🤖 AI Summary
To address memory bottlenecks, information loss, and redundant computation arising from subgraph sampling in distributed GNN inference on ultra-large-scale graphs (500M nodes / 22.4B edges), this work proposes the first sampling-free, full-graph-aware distributed GNN inference paradigm. Our method introduces a GNN-specific abstract programming interface tightly co-designed with a distributed just-in-time (JIT) compiler; integrates memory-aware scheduling with cross-node tensor pipelining to enable end-to-end full-graph inference optimization. Evaluated on an industrial-scale graph (500M nodes / 2.24B edges), our system achieves a 27.4× speedup in inference latency and reduces GPU memory consumption by 63% compared to state-of-the-art baselines.
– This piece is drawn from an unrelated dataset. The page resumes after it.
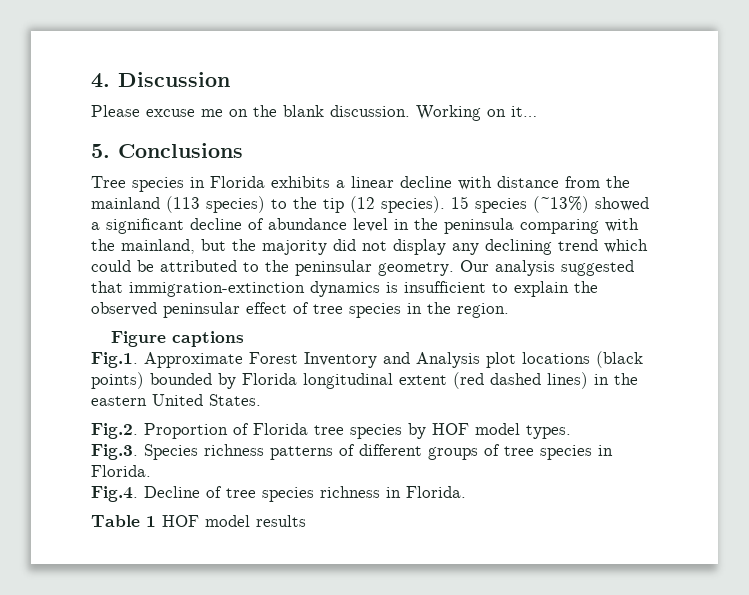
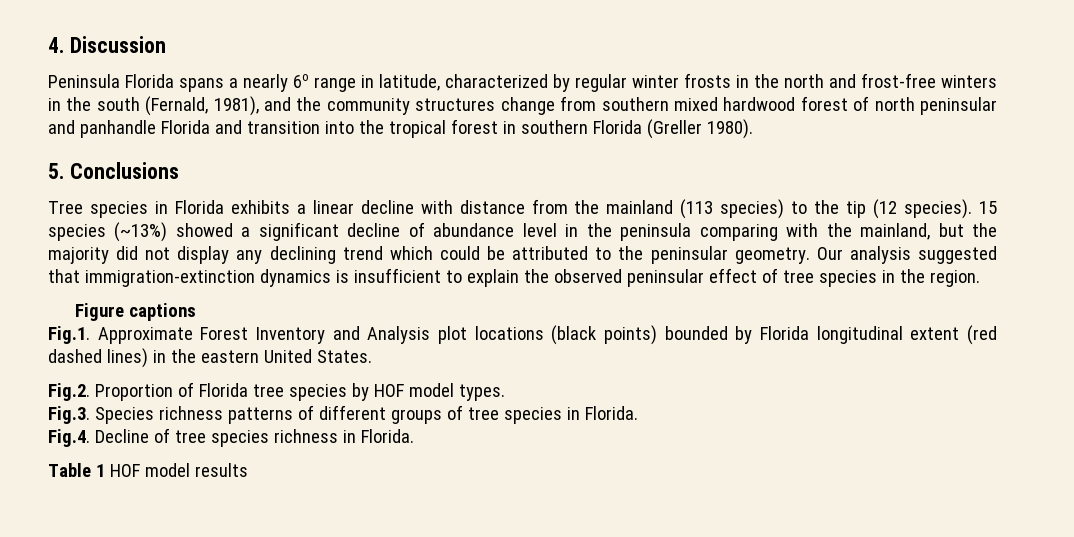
- Please excuse me on the blank discussion. Working on it…
+ Peninsula Florida spans a nearly 6o range in latitude, characterized by regular winter frosts in the north and frost-free winters in the south (Fernald, 1981), and the community structures change from southern mixed hardwood forest of north peninsular and panhandle Florida and transition into the tropical forest in southern Florida (Greller 1980).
It is the first to enable real-time, high-accuracy full-graph GNN inference on such massive graphs.
📝 Abstract
Graph neural networks (GNNs) have delivered remarkable results in various fields. However, the rapid increase in the scale of graph data has introduced significant performance bottlenecks for GNN inference. Both computational complexity and memory usage have risen dramatically, with memory becoming a critical limitation. Although graph sampling-based subgraph learning methods can help mitigate computational and memory demands, they come with drawbacks such as information loss and high redundant computation among subgraphs. This paper introduces an innovative processing paradgim for distributed graph learning that abstracts GNNs with a new set of programming interfaces and leverages Just-In-Time (JIT) compilation technology to its full potential. This paradigm enables GNNs to highly exploit the computational resources of distributed clusters by eliminating the drawbacks of subgraph learning methods, leading to a more efficient inference process. Our experimental results demonstrate that on industry-scale graphs of up to extbf{500 million nodes and 22.4 billion edges}, our method can produce a performance boost of up to extbf{27.4 times}.